▶ [GOAL OF THE EXERCISE]
The reply to the records below should contain exactly the lines from the line with "[88,68,578,99] CircuitBreaker (currently" through the line with "(469, 469) none", and nothing besides.

▶ [STORED DATA]
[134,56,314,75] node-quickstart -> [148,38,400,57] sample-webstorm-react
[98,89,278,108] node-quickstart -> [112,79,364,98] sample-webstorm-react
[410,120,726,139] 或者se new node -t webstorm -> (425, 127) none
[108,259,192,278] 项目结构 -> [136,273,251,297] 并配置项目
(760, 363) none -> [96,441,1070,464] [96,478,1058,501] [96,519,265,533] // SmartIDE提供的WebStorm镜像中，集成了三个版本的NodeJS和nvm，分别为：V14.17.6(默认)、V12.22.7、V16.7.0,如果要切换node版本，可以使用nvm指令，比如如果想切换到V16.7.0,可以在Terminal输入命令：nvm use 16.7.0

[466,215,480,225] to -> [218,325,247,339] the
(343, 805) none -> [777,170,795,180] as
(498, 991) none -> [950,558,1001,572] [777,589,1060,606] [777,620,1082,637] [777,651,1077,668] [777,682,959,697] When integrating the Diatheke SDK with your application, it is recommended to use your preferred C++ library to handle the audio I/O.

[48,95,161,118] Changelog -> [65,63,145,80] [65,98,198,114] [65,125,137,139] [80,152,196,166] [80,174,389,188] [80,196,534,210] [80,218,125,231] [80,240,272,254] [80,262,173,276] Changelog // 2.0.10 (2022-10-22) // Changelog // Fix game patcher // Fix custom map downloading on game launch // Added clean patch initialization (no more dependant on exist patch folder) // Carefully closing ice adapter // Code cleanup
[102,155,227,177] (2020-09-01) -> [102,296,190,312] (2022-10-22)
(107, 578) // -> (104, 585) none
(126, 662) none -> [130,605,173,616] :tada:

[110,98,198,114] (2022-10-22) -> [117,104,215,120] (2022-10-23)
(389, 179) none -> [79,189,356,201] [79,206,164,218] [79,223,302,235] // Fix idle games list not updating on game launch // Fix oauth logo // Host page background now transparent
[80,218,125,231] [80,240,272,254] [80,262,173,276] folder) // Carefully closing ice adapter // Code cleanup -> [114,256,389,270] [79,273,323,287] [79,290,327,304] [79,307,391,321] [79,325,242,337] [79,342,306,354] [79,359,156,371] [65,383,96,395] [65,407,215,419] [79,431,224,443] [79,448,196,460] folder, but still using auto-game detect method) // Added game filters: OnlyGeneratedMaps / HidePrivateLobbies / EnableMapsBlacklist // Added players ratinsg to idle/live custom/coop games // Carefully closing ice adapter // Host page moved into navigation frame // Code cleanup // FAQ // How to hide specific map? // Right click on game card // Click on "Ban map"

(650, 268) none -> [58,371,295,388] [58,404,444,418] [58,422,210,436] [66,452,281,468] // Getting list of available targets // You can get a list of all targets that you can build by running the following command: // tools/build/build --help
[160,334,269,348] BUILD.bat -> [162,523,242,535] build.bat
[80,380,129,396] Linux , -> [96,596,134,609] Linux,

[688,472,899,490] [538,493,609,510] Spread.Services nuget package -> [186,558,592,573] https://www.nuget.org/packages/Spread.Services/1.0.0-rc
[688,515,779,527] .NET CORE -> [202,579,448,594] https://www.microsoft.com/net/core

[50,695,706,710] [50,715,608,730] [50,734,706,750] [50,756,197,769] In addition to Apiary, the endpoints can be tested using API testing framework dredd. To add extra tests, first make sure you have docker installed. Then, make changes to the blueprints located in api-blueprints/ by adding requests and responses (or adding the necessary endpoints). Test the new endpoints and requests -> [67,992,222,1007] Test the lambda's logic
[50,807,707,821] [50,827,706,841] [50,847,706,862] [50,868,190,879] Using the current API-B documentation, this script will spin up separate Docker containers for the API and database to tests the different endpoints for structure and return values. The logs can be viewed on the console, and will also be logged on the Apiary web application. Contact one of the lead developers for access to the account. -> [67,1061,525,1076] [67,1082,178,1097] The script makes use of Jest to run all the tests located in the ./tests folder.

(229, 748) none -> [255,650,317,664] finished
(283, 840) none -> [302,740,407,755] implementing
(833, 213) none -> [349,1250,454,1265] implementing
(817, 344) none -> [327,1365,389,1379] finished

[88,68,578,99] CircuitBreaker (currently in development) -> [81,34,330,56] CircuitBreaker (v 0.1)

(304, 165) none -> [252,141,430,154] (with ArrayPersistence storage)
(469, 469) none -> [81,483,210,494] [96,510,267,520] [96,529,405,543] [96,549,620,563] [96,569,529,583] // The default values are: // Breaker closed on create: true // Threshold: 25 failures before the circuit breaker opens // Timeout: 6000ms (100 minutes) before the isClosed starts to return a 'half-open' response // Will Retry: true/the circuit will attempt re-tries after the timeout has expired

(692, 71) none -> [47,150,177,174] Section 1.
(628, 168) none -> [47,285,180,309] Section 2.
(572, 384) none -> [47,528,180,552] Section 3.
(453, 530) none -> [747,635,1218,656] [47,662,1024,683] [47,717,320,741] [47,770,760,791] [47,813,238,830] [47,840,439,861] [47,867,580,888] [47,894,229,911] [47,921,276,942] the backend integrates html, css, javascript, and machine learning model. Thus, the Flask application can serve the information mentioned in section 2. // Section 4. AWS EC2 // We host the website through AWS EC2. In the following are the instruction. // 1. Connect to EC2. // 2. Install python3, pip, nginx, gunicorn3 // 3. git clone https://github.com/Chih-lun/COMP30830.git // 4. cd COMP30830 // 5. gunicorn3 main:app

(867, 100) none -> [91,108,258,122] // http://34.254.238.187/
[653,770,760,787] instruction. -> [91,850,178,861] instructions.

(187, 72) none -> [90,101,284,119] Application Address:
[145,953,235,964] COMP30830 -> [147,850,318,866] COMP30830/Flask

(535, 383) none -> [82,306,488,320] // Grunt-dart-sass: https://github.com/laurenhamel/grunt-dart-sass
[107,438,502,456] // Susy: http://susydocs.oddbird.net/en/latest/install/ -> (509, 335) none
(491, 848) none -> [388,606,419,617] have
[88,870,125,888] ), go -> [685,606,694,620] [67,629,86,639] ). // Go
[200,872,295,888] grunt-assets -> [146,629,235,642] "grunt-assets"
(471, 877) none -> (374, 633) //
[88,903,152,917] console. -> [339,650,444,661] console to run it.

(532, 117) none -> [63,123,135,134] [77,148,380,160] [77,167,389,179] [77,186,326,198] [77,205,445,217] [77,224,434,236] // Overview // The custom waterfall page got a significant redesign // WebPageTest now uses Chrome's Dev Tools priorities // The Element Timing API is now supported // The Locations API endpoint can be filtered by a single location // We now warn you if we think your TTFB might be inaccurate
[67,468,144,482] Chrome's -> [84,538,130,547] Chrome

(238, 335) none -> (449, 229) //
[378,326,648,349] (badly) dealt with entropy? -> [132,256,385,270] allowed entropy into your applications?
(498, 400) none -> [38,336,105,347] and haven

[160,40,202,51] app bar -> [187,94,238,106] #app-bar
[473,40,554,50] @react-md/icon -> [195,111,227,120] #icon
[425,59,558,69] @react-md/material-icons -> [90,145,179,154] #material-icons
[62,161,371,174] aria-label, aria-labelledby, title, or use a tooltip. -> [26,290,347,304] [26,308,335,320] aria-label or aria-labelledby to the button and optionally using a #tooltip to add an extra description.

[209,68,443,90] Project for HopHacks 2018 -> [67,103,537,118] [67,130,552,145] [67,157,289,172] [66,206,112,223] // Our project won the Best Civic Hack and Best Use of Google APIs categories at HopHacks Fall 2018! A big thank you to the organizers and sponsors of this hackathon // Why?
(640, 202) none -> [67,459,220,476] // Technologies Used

▶ [ANSWER TO THE EXERCISE]
[88,68,578,99] CircuitBreaker (currently in development) -> [81,34,330,56] CircuitBreaker (v 0.1)

(304, 165) none -> [252,141,430,154] (with ArrayPersistence storage)
(469, 469) none -> [81,483,210,494] [96,510,267,520] [96,529,405,543] [96,549,620,563] [96,569,529,583] // The default values are: // Breaker closed on create: true // Threshold: 25 failures before the circuit breaker opens // Timeout: 6000ms (100 minutes) before the isClosed starts to return a 'half-open' response // Will Retry: true/the circuit will attempt re-tries after the timeout has expired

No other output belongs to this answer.